In my mild-winter climate, I make a second sowing to size up after the weather turns really chilly.This lot remains in prime eating condition until the spring warm-up begins. Kohlrabi is also cellarable if the roots are left attached, the large leaves are cut off to facilitate air circulation, and they are replanted in a bed of damp soil. I peel mine and eat them cut in chunks dipped into curry-flavored mayonaise. (Raw cauliflower and Asian turnips are also good munching that way.)
Pests and diseases. Cabbage root maggots are a big problem with inthe-ground brassica crops in Cascadia and the United Kingdom. However, the rutabaga’s thick skin seems to protect it; the skin gets scarred up, but the insides remain edible. The edible part of kohlrabi, forming as it does several inches above the soil line, is not invaded by maggots, and their presence in the roots does not do major damage during cool weather. Turnips and radishes, however, are nearly impossible in Cascadia unless you use fine-mesh row covers. I do not know enough to comment about problems in other climates. Where I live now there are no root maggot difficulties of any kind. Hallelujah!
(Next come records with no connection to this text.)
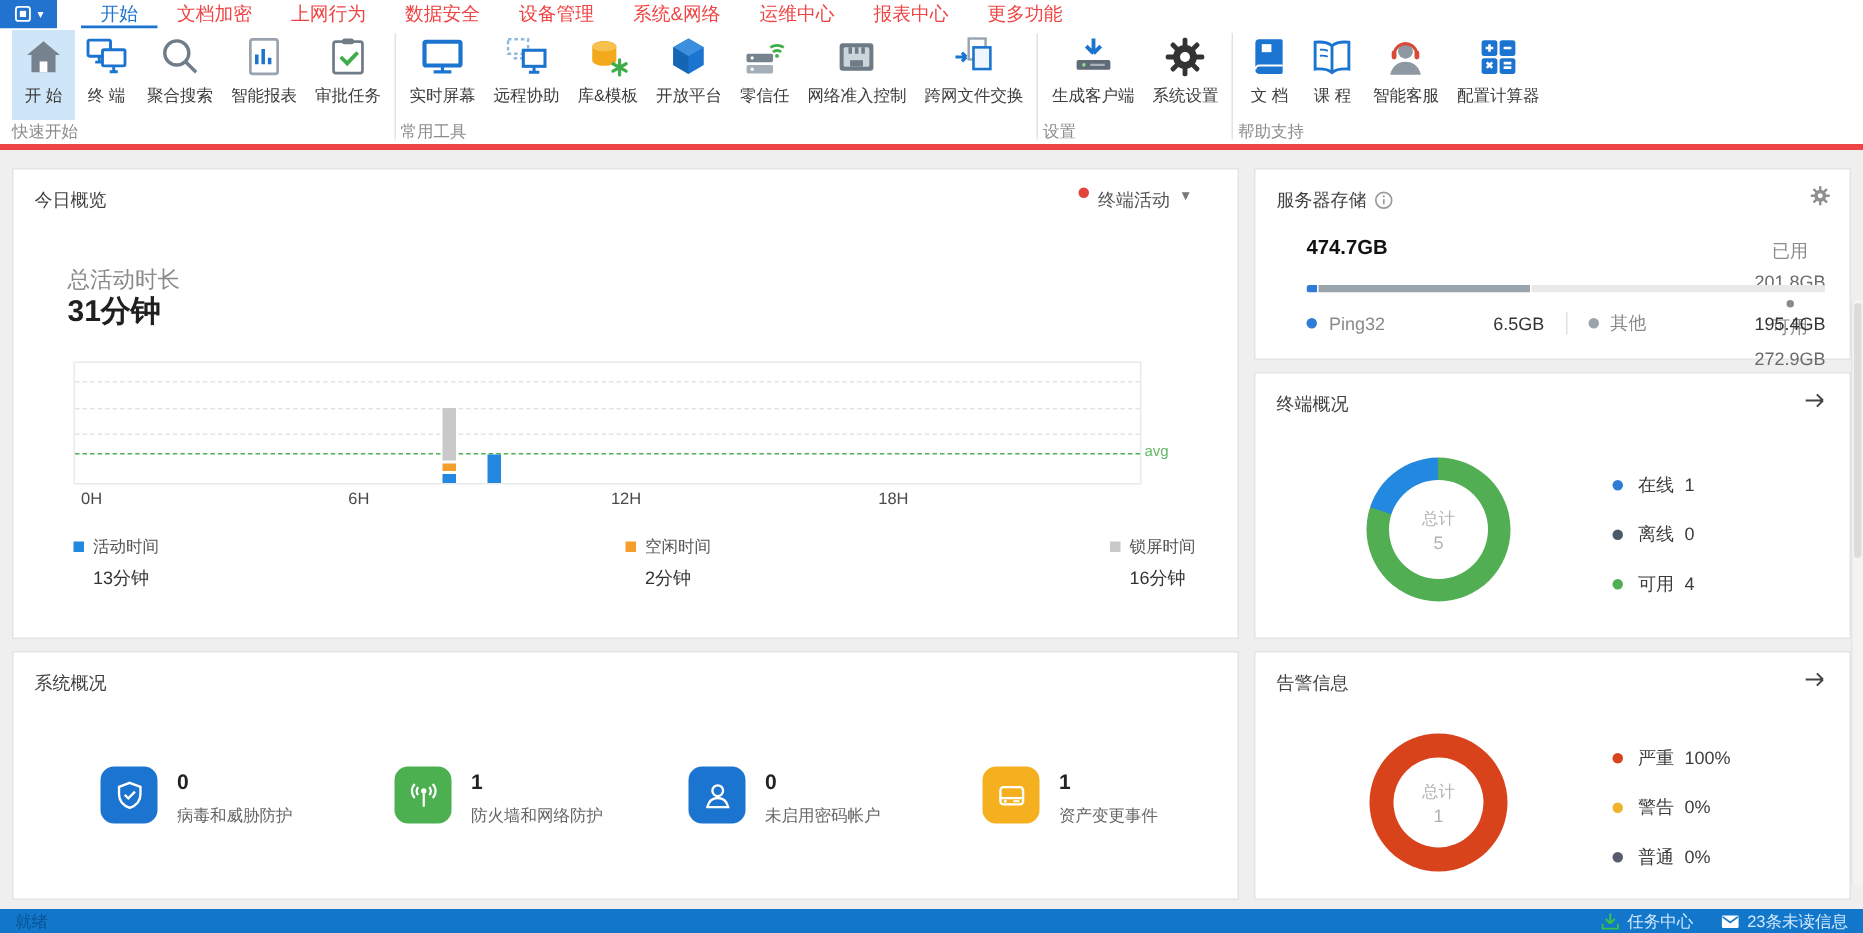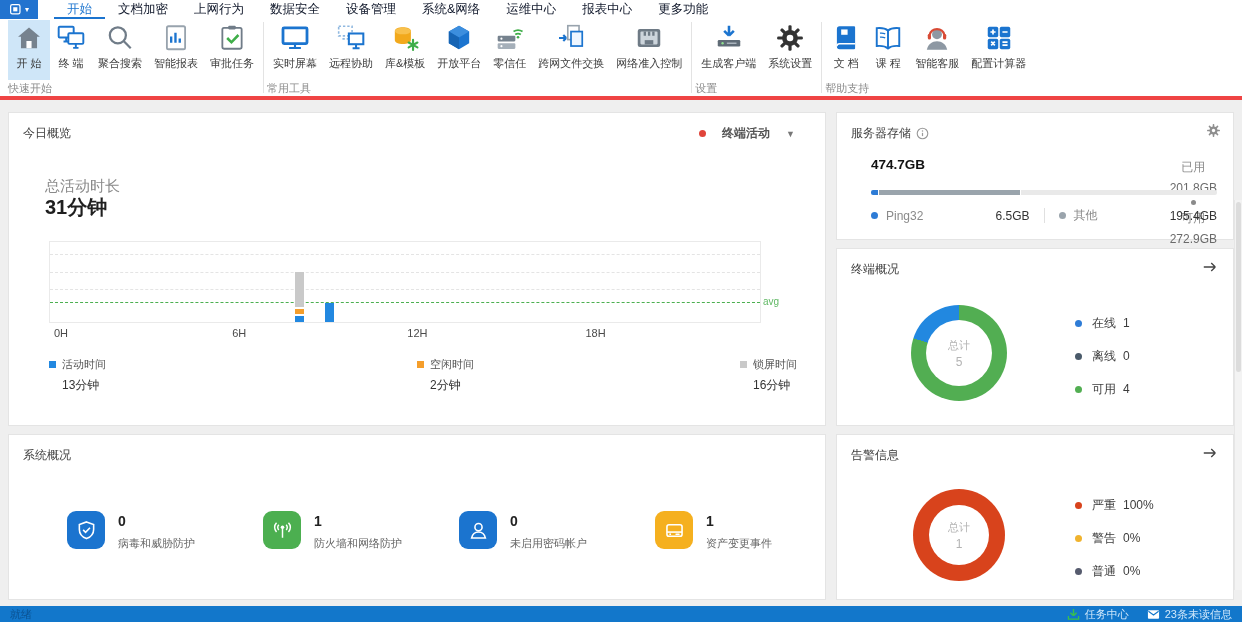"文档加密" .tab { color: #0f172a -> #ef4444 }
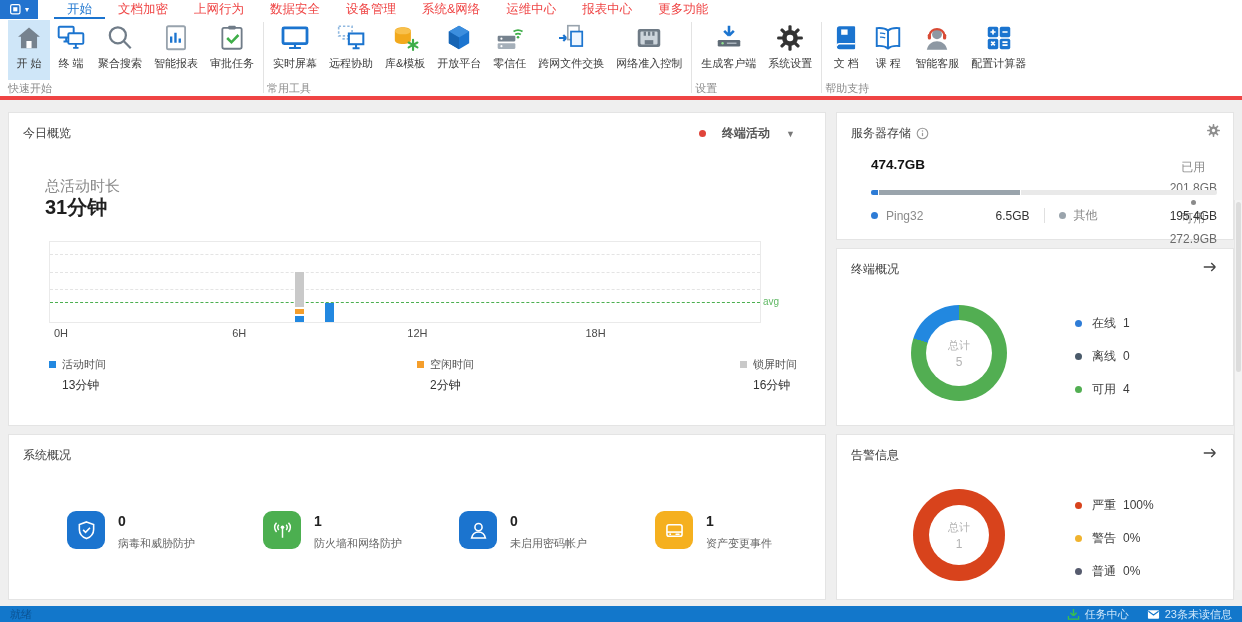"跨网文件交换" div.rbtn { order: before "网络准入控制" -> after "网络准入控制" }
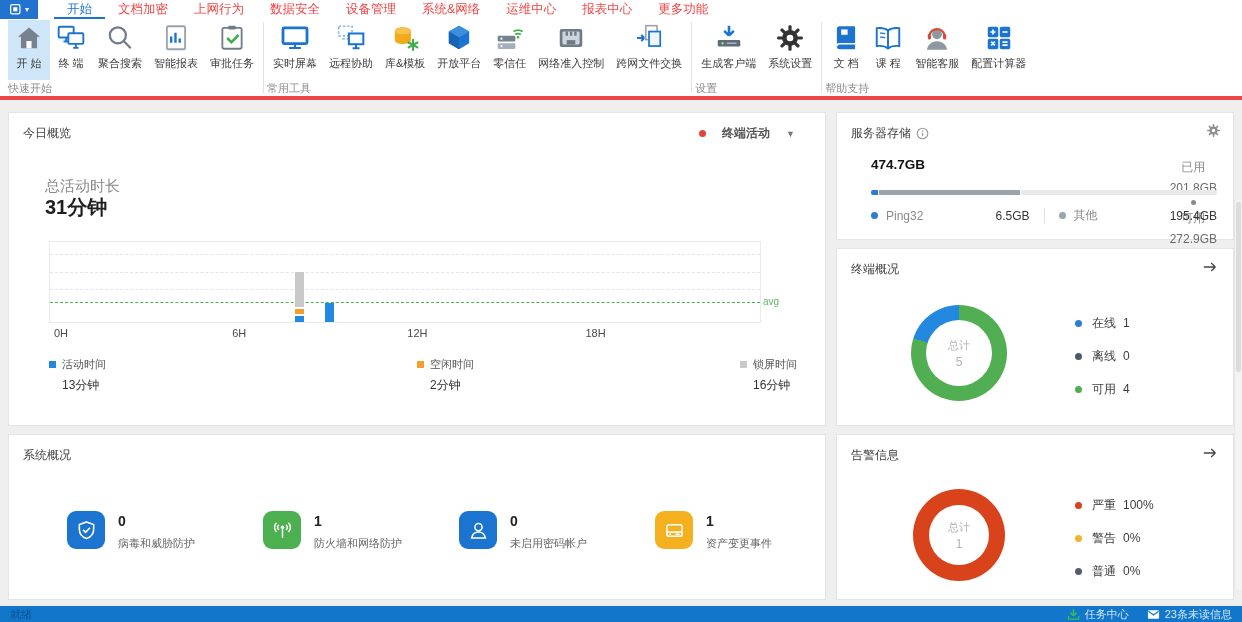"终端活动" .ov-filter { align-items: center -> none; font-weight: bold -> none; gap: 16px -> 6px }
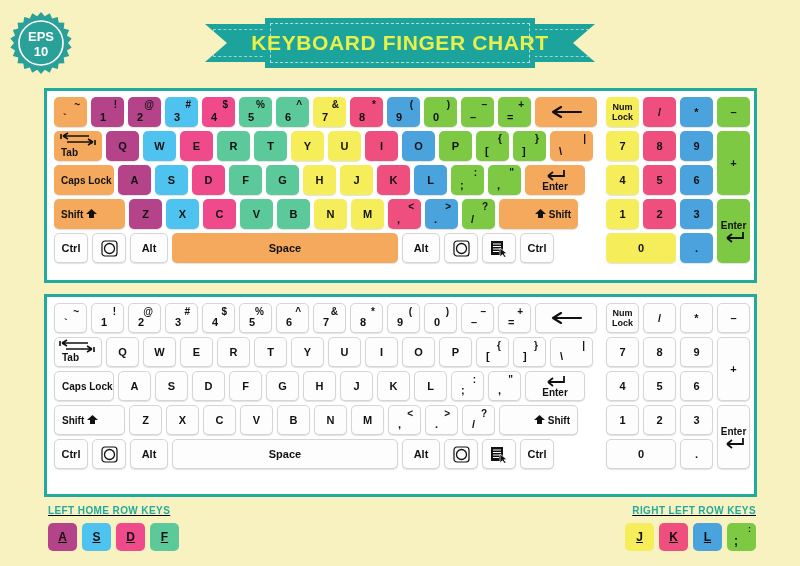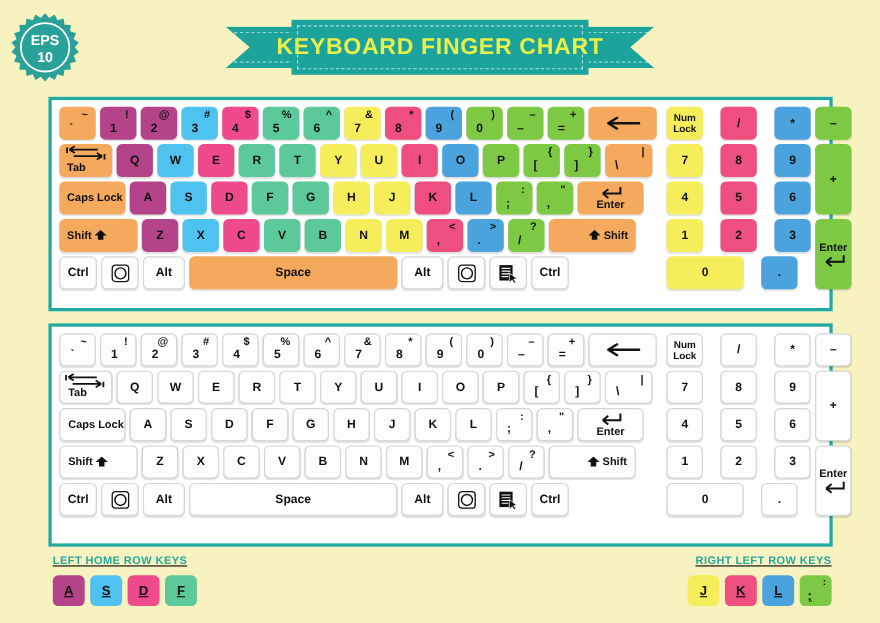"Num" .nrow { gap: 16px -> 4px }
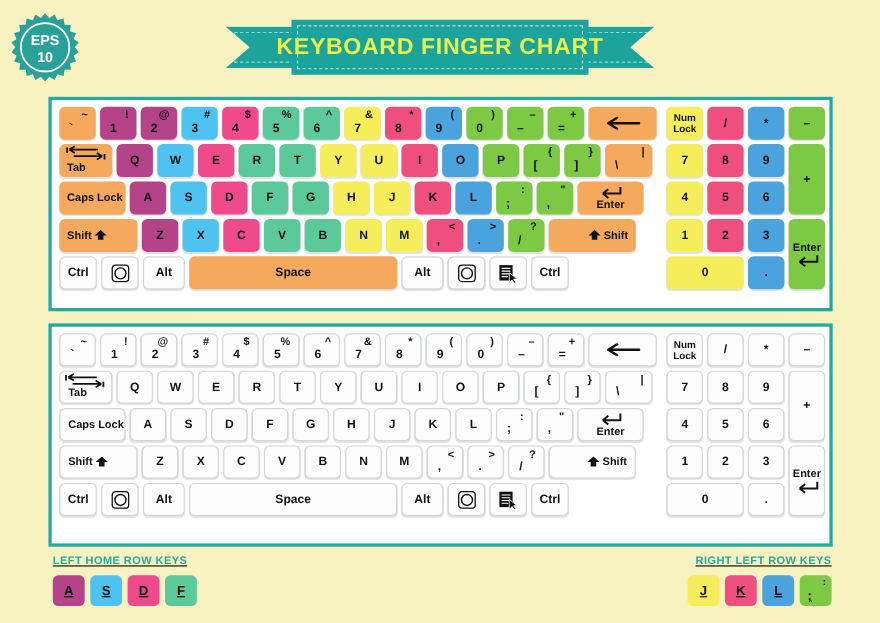"Space" .key.space { width: 189px -> 226px }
Saving seed. All these bee-pollinated outcrossing crops suit home seed-saving because they are small plants; the gardener can maintain a large enough population to prevent inbreeding depression of vigor. All are members of the Brassica family (fortunately, they are different species that don’t cross), and their seed is handled as described for kale.All require the closest selection for perfect shape or else your line will rapidly degenerate.
Salad radishes, if you recall, are annuals.Grow a large bed in spring and, out of 100 or so plants, select the most perfect 25 or 30 as you’re harvesting for the table. Pinch off their larger leaves and replant them one per square foot (30 by 30 centimeters). Soon they’ll be growing again and putting up seedstalks.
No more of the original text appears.